Нет ничего лучше первой утренней сигары, дабы испытать чувство дружелюбия ко всему человечеству.
– Так и есть, – сказал я. – Хотите присоединиться?
– Нет, – отвечал он. – Но ваша сигара внушает мне надежду. Курящий сигарету всего лишь следует общим условностям, но курящий трубку или сигару любит табак и, следовательно, человек доброй воли.
Мне понравился этот парень. Наконец, я почувствовал, что вот он, человек мне по сердцу.
– Надеюсь, – отвечал я, – что вы не станете судить по размеру моей сигары о степени моей благосклонности. Что я могу для вас сделать?
Он печально взирал себе под ноги.
– Вы можете подвести меня, – проговорил он, – к стулу.

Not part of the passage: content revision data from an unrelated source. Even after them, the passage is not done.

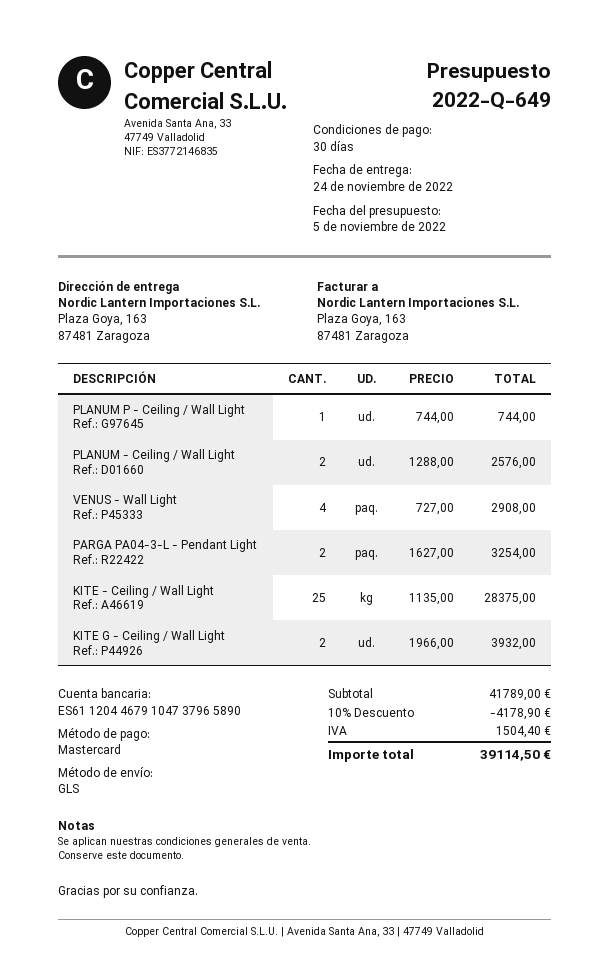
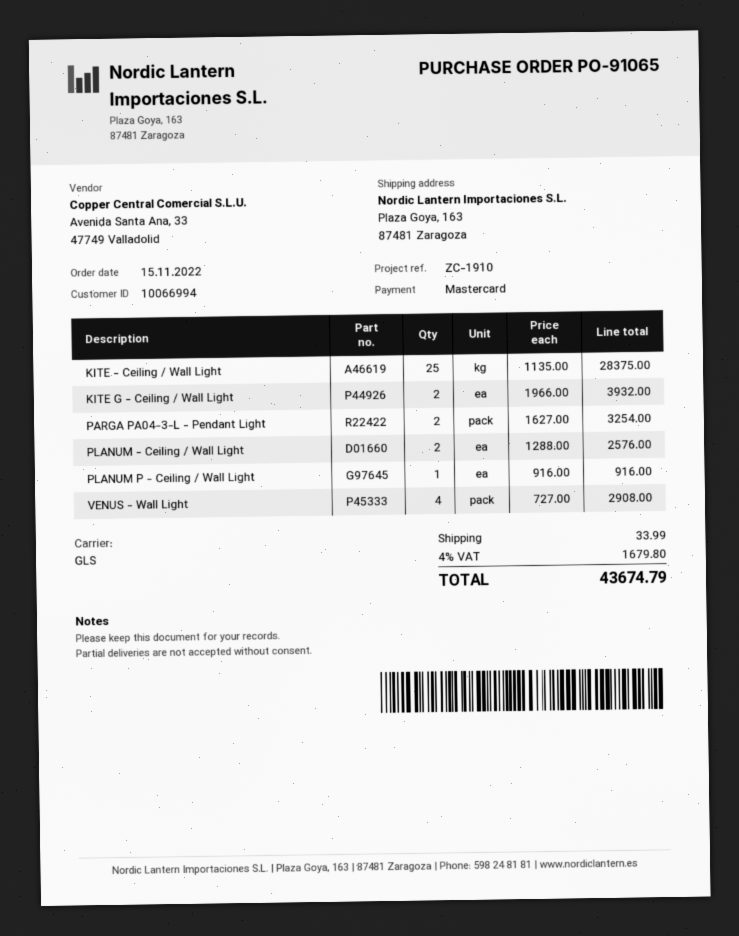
PLANUM P - Ceiling / Wall Light: 1 x 744.00 = 744.00 -> 1 x 916.00 = 916.00
discount: 10% = 4178.90 -> none
shipping: none -> 33.99
tax: 1504.40 -> 1679.80
total: 39114.50 -> 43674.79

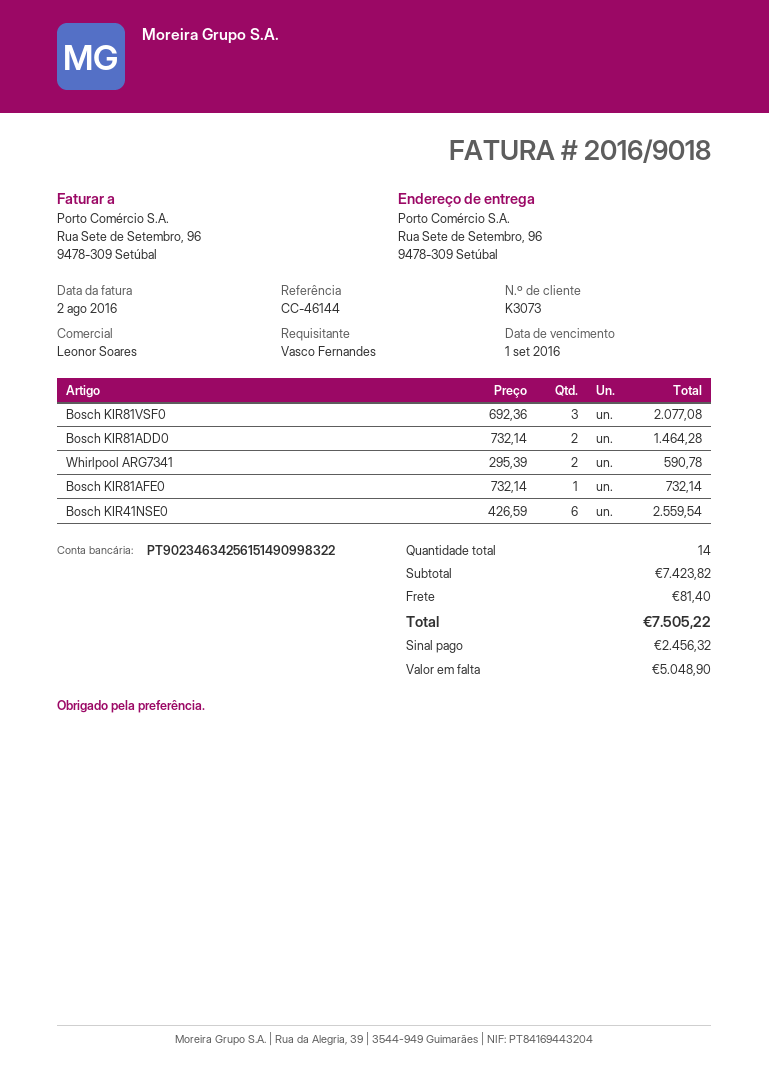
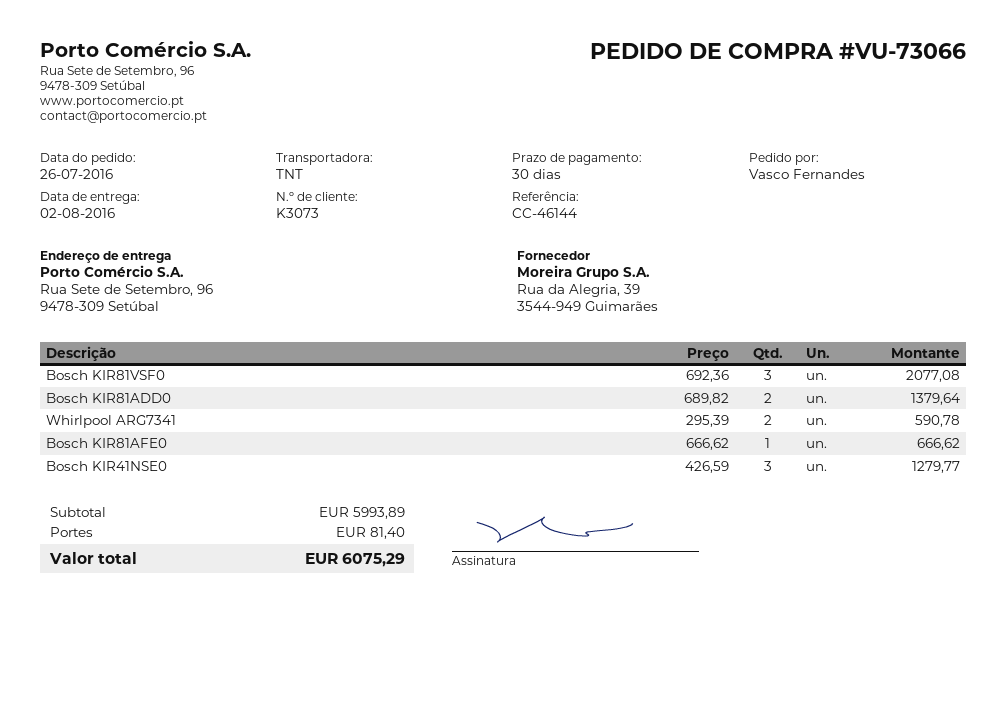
Bosch KIR81ADD0: 2 x 732.14 = 1464.28 -> 2 x 689.82 = 1379.64
Bosch KIR81AFE0: 1 x 732.14 = 732.14 -> 1 x 666.62 = 666.62
Bosch KIR41NSE0: 6 x 426.59 = 2559.54 -> 3 x 426.59 = 1279.77
subtotal: 7423.82 -> 5993.89
total: 7505.22 -> 6075.29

Я провёл его без дальнейших разговоров в комнату и усадил в то великолепно вместительное кресло, что сейчас занимает герр Федерхут.
– Закуривайте трубку, – сказал я, – и разувайтесь.

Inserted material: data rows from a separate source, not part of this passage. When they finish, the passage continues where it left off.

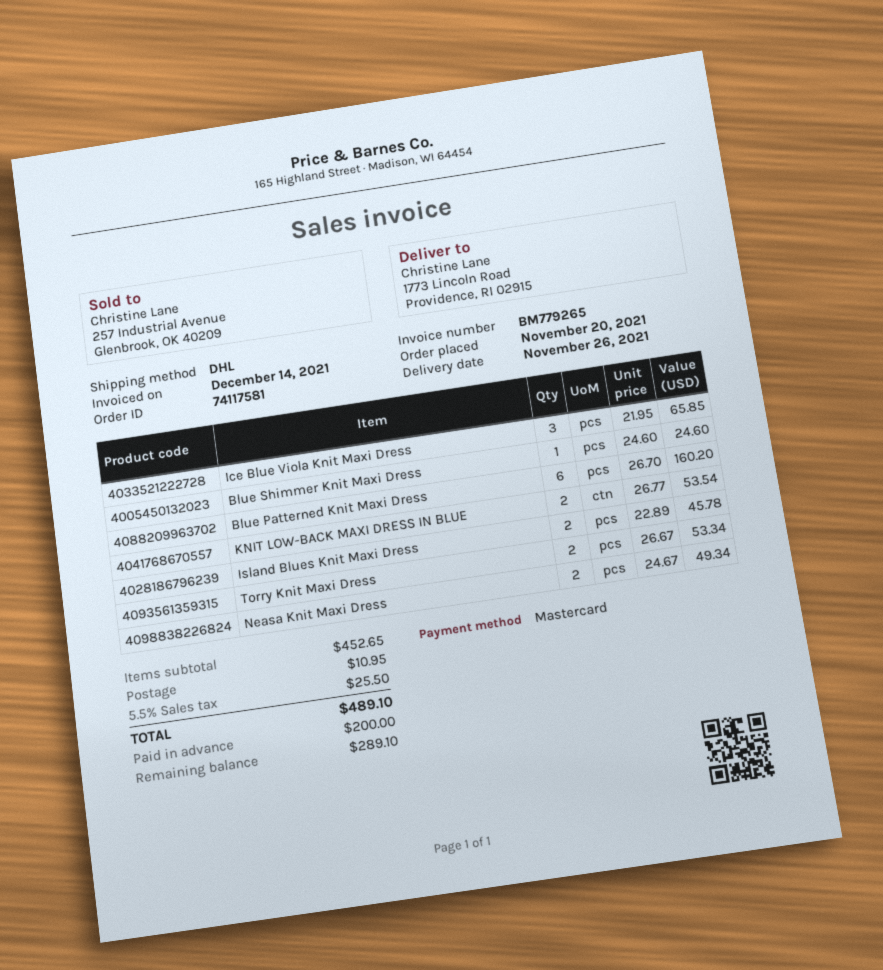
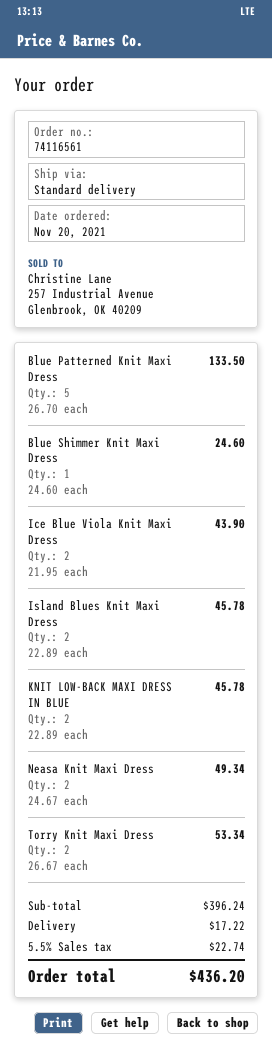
order number: 74117581 -> 74116561
shipping method: DHL -> standard
Ice Blue Viola Knit Maxi Dress: 3 x 21.95 = 65.85 -> 2 x 21.95 = 43.90
Blue Patterned Knit Maxi Dress: 6 x 26.70 = 160.20 -> 5 x 26.70 = 133.50
KNIT LOW-BACK MAXI DRESS IN BLUE: 2 x 26.77 = 53.54 -> 2 x 22.89 = 45.78
subtotal: 452.65 -> 396.24
shipping: 10.95 -> 17.22
tax: 5.5% = 25.50 -> 5.5% = 22.74
total: 489.10 -> 436.20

Эти приказы сломали последние барьеры, что могли ещё существовать между нами. Он благодарно повиновался, и целую минуту мы просто курили в том дружелюбном и непринуждённом молчании, что недоступно трезвеннику вроде профессора Фернесса.
– Я потерялся, – наконец, проговорил он. – Но не говорите мне, где я. Я даже не хочу этого пока знать. Здесь мне удобно, а знай я, в каком направлении лежит моя гостиница, я чувствовал бы себя обязанным отправляться туда. Так что оставьте меня ненадолго в невежестве – и в удовольствии разделять ваше общество.
Я сожалел лишь о том, что час слишком ранний для выпивки, о чём и сообщил ему.
– Предупреждаю вас, – отвечал он, – если вы сможете меня выносить, то я вполне готов остаться, пока время для неё не созреет. Не люблю навязываться таким образом незнакомцу; но встреча с дружелюбной душой здесь, в дебрях Голливуда, заставляет моё сердце радоваться, словно я Стэнли, или, быть может, уместнее сказать – Ливингстон[72].
– Вы давно на берегу? – рискнул я.
– Уже два месяца, как я вышел в отставку, и я уже... но прошу прощения, сэр, откуда вам известно, что я плавал в море?
– Но ведь вы морский офицер, не так ли? Вернее, были им?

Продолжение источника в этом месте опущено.